Surely, readers of this column--as well as many other media outlets--have heard such stories before. As to "MAUDE," here's the decode...Manufacturer and User Facility Device Experience. How nice.
I'd say the manufacturer and user facility had a bad experience, but they'll get over it. The experience of two patients was fatal. The above-cited MAUDE report was filed by the device manufacturer, and not the "user facility," even though filing by the hospital is required if death occurs--per 21 C.F.R. § 803.30. It was noted in Sen. Patty Murray's blistering report, entitled "Preventable Tragedies: Superbugs and How Ineffective Monitoring of Medical Device Safety Fails Patients" that...
"At least 16 domestic hospitals, primarily large, sophisticated health systems, identified outbreaks of antibiotic-resistant infections linked to ERCP [endoscopic retrograde cholangiopancreatography], but none actually followed all of the required steps to promptly notify manufacturers or, in cases of death, FDA."
The report goes on to state that...
"[C]onversations between Senator Murray's HELP [Health, Education, Labor, And Pensions] Committee staff and hospital staff, state and local health departments, and manufacturers have revealed a disconcerting lack of awareness that these reporting obligations even exist."
Call me cynical, but I don't think that "lack of awareness" has much to do with it. Since MAUDE reports are public records, and enforcement of 21 C.F.R. § 803.30 has not exactly been resolute, the hospitals have nothing to gain, and a whole lot to lose by complying. At first blush, at least, it seems better for the affected hospital to remain in the shadows. But, let's think this through.
Suppose you were to discover that Hospital X was implicated in patient deaths involving ERCP. Would you be more or less inclined to become one of their patients? After all, now that they're under the gun, cleaning up their act, and will no doubt be facing litigation, could you not conclude that this facility may be the safest one to use? A limited amount of published data suggest that this is indeed the case.

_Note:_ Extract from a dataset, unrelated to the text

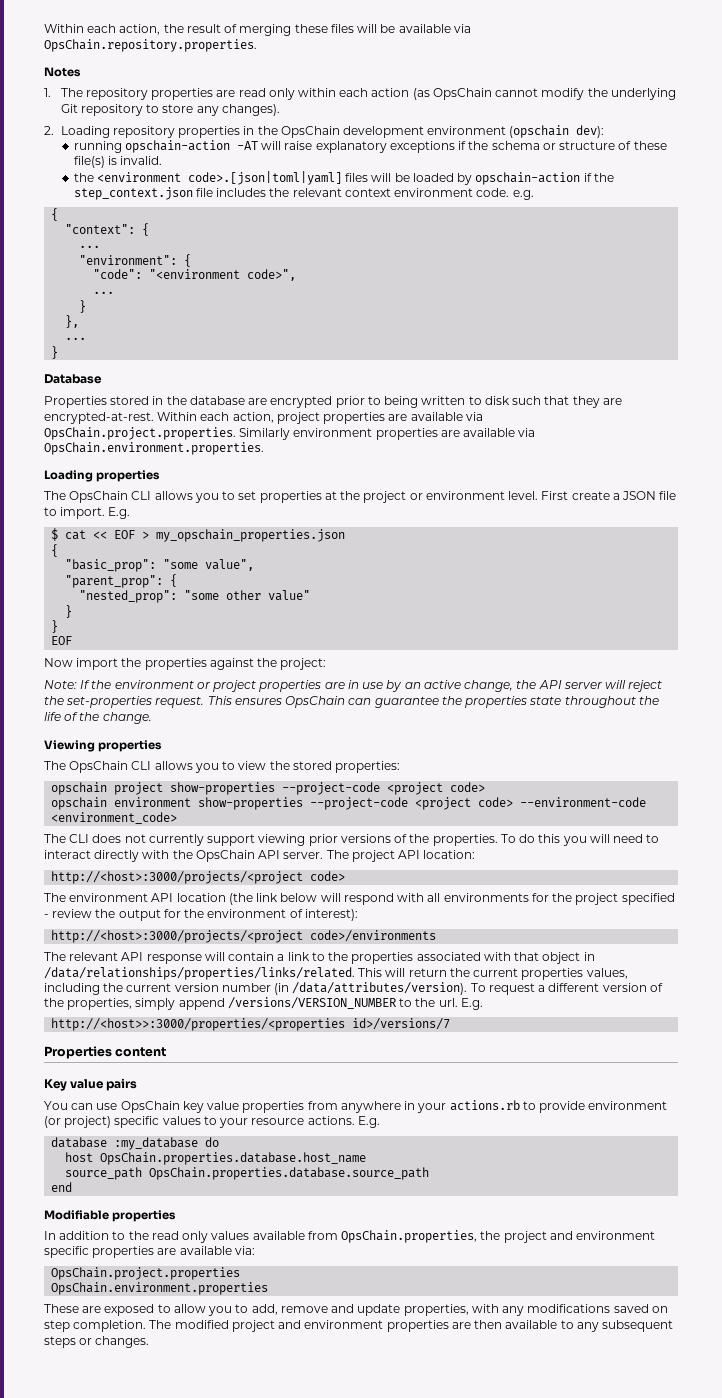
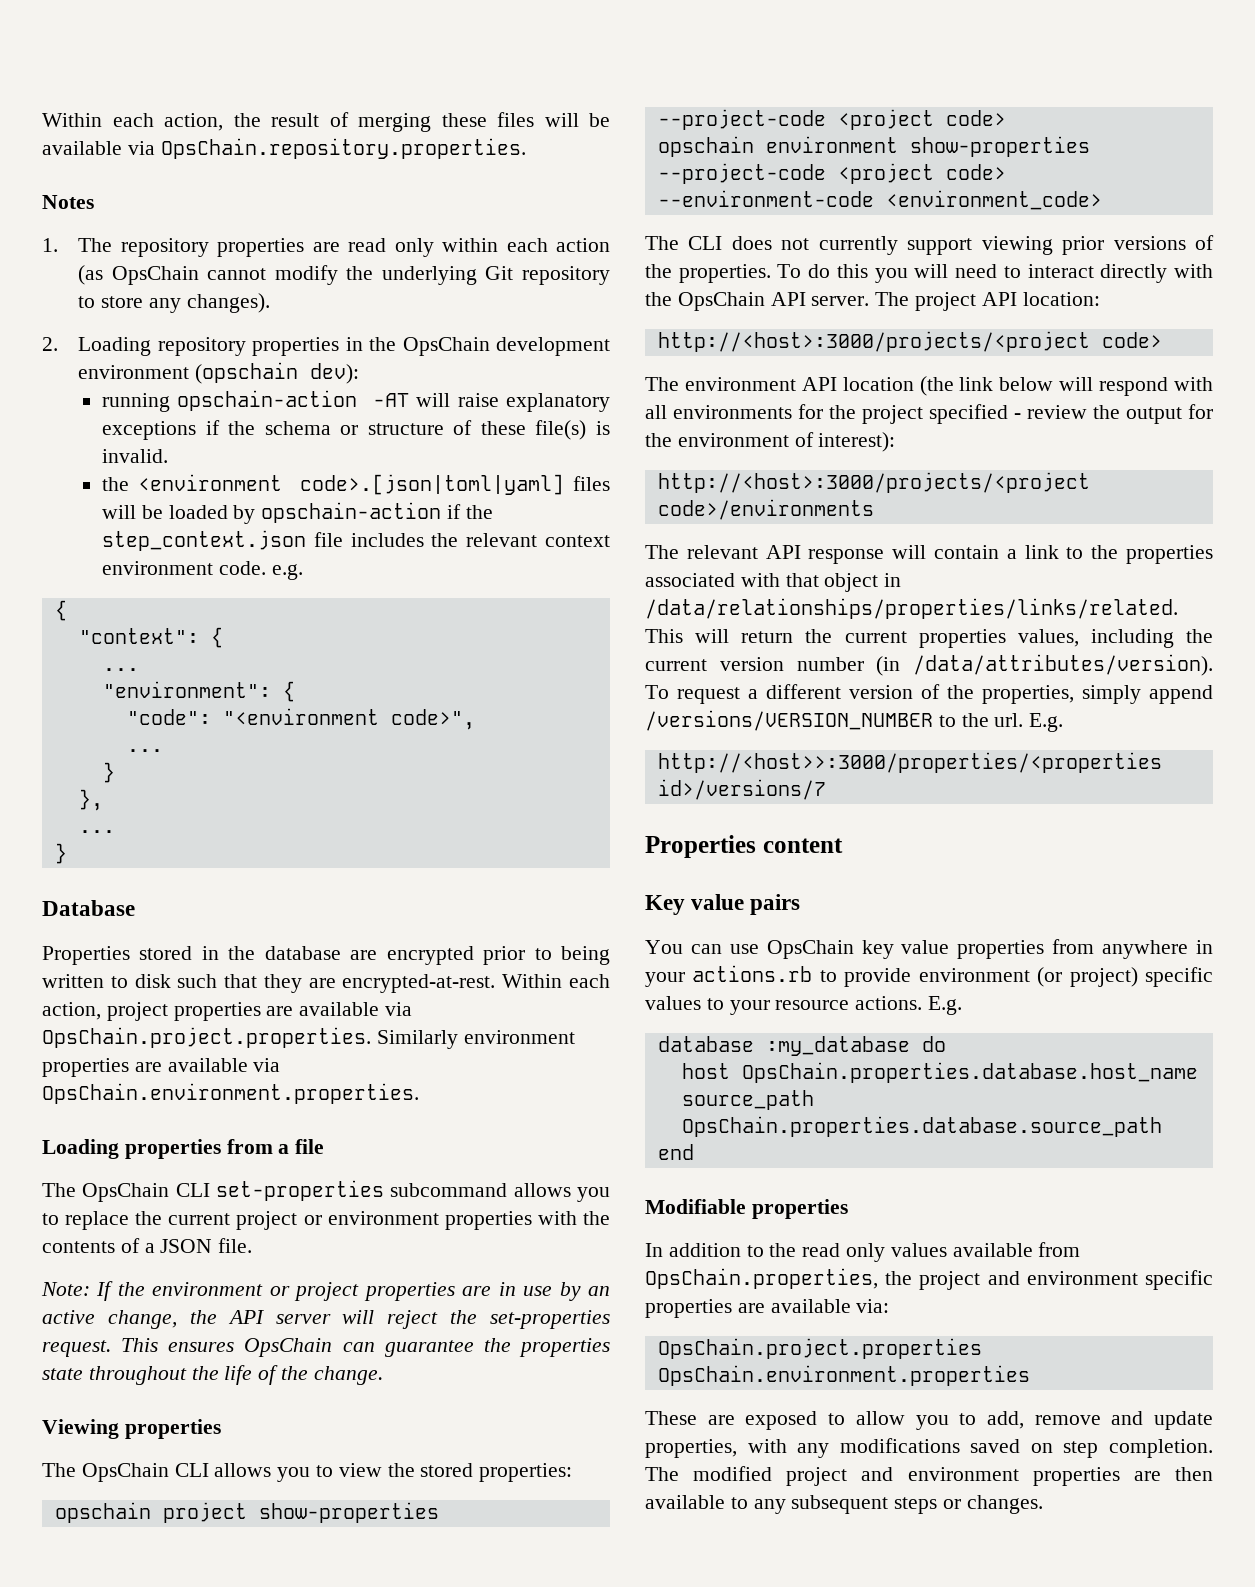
[44,491,677,503] [44,507,131,519] [51,528,346,542] [51,544,59,557] [65,559,255,572] [65,574,178,588] [79,590,311,603] [65,605,73,618] [51,620,59,633] [51,636,73,645] [44,658,327,670] // The OpsChain CLI allows you to set properties at the project or environment level. First create a JSON file to import. E.g. // $ cat << EOF > my_opschain_properties.json // { // "basic_prop": "some value", // "parent_prop": { // "nested_prop": "some other value" // } // } // EOF // Now import the properties against the project: -> [226,1139,325,1154] [42,1180,610,1202] [42,1211,610,1230] [42,1238,253,1253] from a file // The OpsChain CLI set-properties subcommand allows you to replace the current project or environment properties with the contents of a JSON file.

1. Advocate Lutheran General Hospital (Park Ridge, IL)--Widely publicized outbreaks (2013). "After the hospital changed its reprocessing procedure from automated high-level disinfection with ortho-phthalaldehyde to gas sterilization with ethylene oxide, no additional case patients were identified."

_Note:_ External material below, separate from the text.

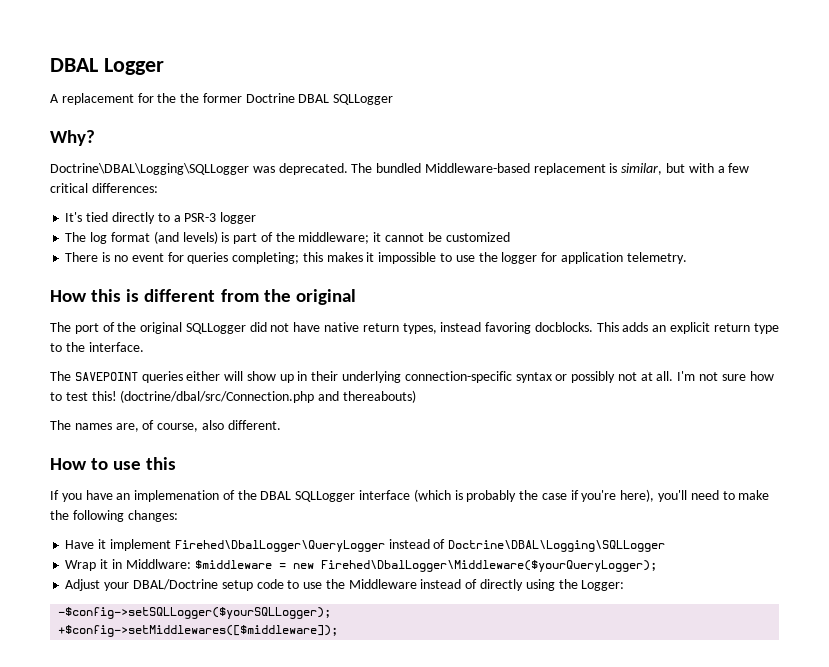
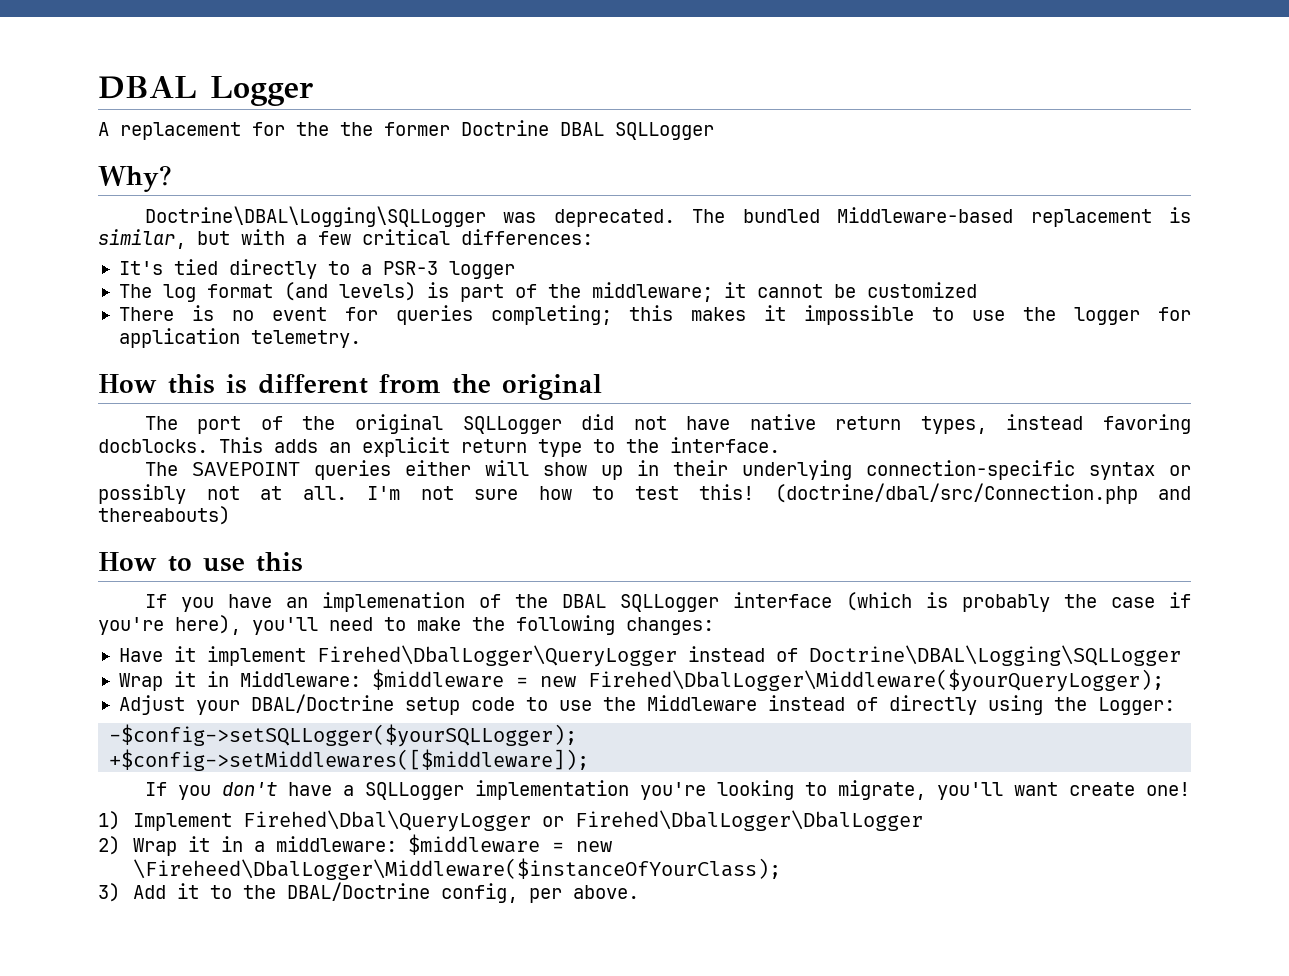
[50,420,281,432] // The names are, of course, also different. -> (230, 515) none
[125,559,191,569] Middlware: -> [239,671,361,687] Middleware:
(339, 631) none -> [144,780,1190,800] [98,810,924,832] [98,834,613,856] [133,858,782,880] [98,882,640,903] // If you don't have a SQLLogger implementation you're looking to migrate, you'll want create one! // 1) Implement Firehed\Dbal\QueryLogger or Firehed\DbalLogger\DbalLogger // 2) Wrap it in a middleware: $middleware = new \Fireheed\DbalLogger\Middleware($instanceOfYourClass); // 3) Add it to the DBAL/Doctrine config, per above.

2. UCLA Ronald Reagan Medical Center (Los Angeles, CA)--Outbreak with dozens of infections October 2014 - January 2015. Media reports indicate that since February 2015 the endoscopes are being sent out for ethylene oxide sterilization, with no further infections being reported.
3. UPMC Presbyterian (Pittsburgh, PA)--CRE discovered in several patients in November 2012. Reprocessing methods changed to use ethylene oxide. No reported recurrences.
4. Virginia Mason Medical Center (Seattle, WA)--32 infections, several deaths November 2012 - January 2014. Facility continues with high-level disinfection, but cultures each scope and quarantines them for 48 hours before reuse. Should a culture be positive, the entire procedure is repeated. Virginia Mason was one of the most high profile cases of ERCP-induced CRE infection, but by all reports, the revised procedure has prevented any recurrence.
As to the two deaths in the mystery hospital, other issues can be raised...
Were the patients in question informed that the scope used on them was a recalled device? What reprocessing method was being used by the hospital? What was the certified cause of death for each patient? Noting that some authorities claim that nearly 30 percent of all diagnostic tests are unnecessary, one wonders if these patients died for nothing.